Ein Hilfsmittel, welches ich gerade bei Studiengruppen aus dem Nicht-Art-Bereich einsetze sind Pose-Sheets. Diese eignen sich nicht nur wie ich in diesem Beitrag (LINK) aufzeige zur schnellen Variantenbildung und beschleunigten Stilfindung. Ein anderer Einsatzzweck ist das Verstehen und Begreifen von Räumlichkeit, welches künstlerisch traditionell und am geeignetsten über Zeichnen und Plastizieren vermittelt wird. Kann oder will man in der Lehre auf diese Mittel nicht zurückgreifen, bieten sich die Pose-Sheets als Hilfsmittel an. Verschiedene Lichtsituationen erzeugen auf Grund der Räumlichkeit verschiedene Lichtsituationen auf plastischen Objekten. Die Studierenden analysieren und begreifen im Übertrag von Lichteinfall auf Pose-Sheets die diesen zugrunde liegenden räumlichen Strukturen. Das Verständnis für Räumlichkeit ist im Bereich 3D Art, aber auch ganz allgemein im Game-Artbereich eigentlich eine unumgängliche Grundfertigkeit aus zwei Gründen: Zum einen kann nur über Formgitter oder eben den durch den Lichteinfall bestimmten Schattenverlauf auf der Oberfläche eine zweidimensionale Silhouette räumlich dargestellt werden. Jede Darstellung von Räumlichkeit auf Flächen (Papier, aber auch Bildschirme) ist zunächst nur eine zweidimensionale.
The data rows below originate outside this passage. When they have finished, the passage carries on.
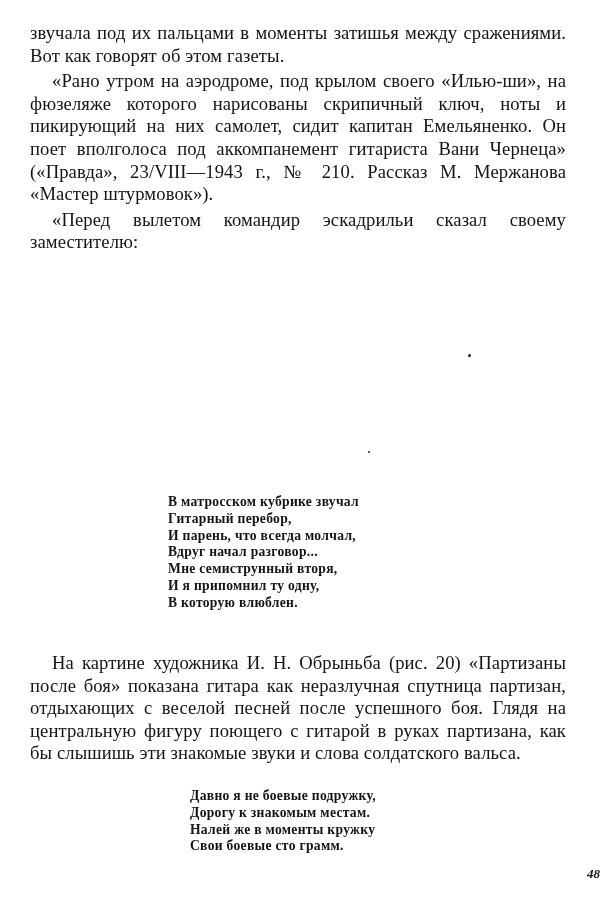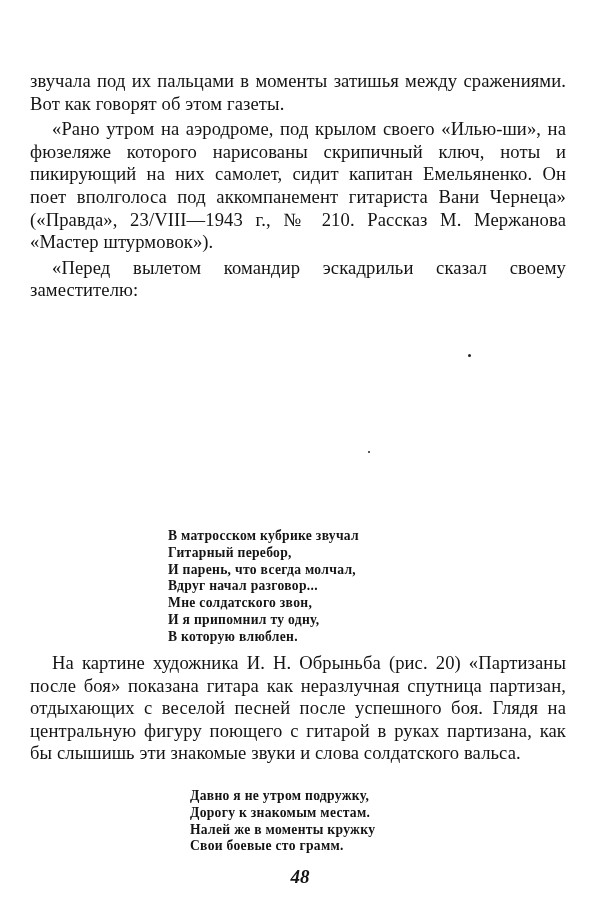--- a/index.html
+++ b/index.html
@@ -13,51 +13,50 @@
       position: relative;
       overflow: hidden;
       color: #141414;
       font-family: "Liberation Serif", "DejaVu Serif", serif;
     }
     .page {
       position: absolute;
       left: 30px;
       top: 22px;
       width: 536px;
-      margin-top: 48px;
     }
     .p {
       font-size: 18.6px;
       line-height: 22.6px;
       text-align: justify;
       margin: 0;
       letter-spacing: 0.1px;
     }
     .p.indent { text-indent: 22px; }
     .p.last-line-left { text-align-last: left; }
     .gap-small { height: 3px; }
     .gap-large { height: 22px; }
     .poem {
       font-size: 13.6px;
       line-height: 16.8px;
       margin: 0;
       font-weight: bold;
       letter-spacing: 0.3px;
     }
     .poem .line { display: block; white-space: nowrap; }
-    .poem1 { position: absolute; left: 168px; top: 528px; }
+    .poem1 { position: absolute; left: 168px; top: 494px; }
     .poem2 { position: absolute; left: 190px; top: 788px; }
     .block-bottom { position: absolute; left: 30px; top: 652px; width: 536px; }
     .page-number {
       position: absolute;
       left: 0;
       width: 600px;
       top: 866px;
-      text-align: center;
-      font-size: 19px;
+      text-align: right;
+      font-size: 13px;
       font-style: italic;
       font-weight: bold;
     }
     .stray-dot {
       position: absolute;
       width: 3px; height: 3px;
       border-radius: 50%;
       background: #222;
     }
   </style>
@@ -73,31 +72,31 @@
   <div class="gap-small"></div>
   <div class="gap-small"></div>
   <div class="gap-large"></div>
 </div>
 
 <div class="poem poem1">
   <span class="line">В матросском кубрике звучал</span>
   <span class="line">Гитарный перебор,</span>
   <span class="line">И парень, что всегда молчал,</span>
   <span class="line">Вдруг начал разговор...</span>
-  <span class="line">Мне солдатского звон,</span>
+  <span class="line">Мне семиструнный вторя,</span>
   <span class="line">И я припомнил ту одну,</span>
   <span class="line">В которую влюблен.</span>
 </div>
 
 <div class="block-bottom">
   <p class="p indent">На картине художника И. Н. Обрыньба (рис. 20) «Партизаны после боя» показана гитара как неразлучная спутница партизан, отдыхающих с веселой песней после успешного боя. Глядя на центральную фигуру поющего с гитарой в руках партизана, как бы слышишь эти знакомые звуки и слова солдатского вальса.</p>
 </div>
 
 <div class="poem poem2">
-  <span class="line">Давно я не утром подружку,</span>
+  <span class="line">Давно я не боевые подружку,</span>
   <span class="line">Дорогу к знакомым местам.</span>
   <span class="line">Налей же в моменты кружку</span>
   <span class="line">Свои боевые сто грамм.</span>
 </div>
 
 <div class="stray-dot" style="left:468px; top:354px;"></div>
 <div class="stray-dot" style="left:368px; top:451px; width:2px; height:2px;"></div>
 
 <div class="page-number">48</div>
Zum anderen gibt uns die Art des Schattens ein Verständnis für die grundlegende Materialität der Objektoberfläche: Glatt, rauh.

Die Verwendung von Pose-Sheets hilft nun Non-Art-Studierenden sich im Rahmen von Grundkursen mit der Analyse von Objekten zu befassen ohne sich an deren Konstruktion und Zeichnung abmühen zu müssen.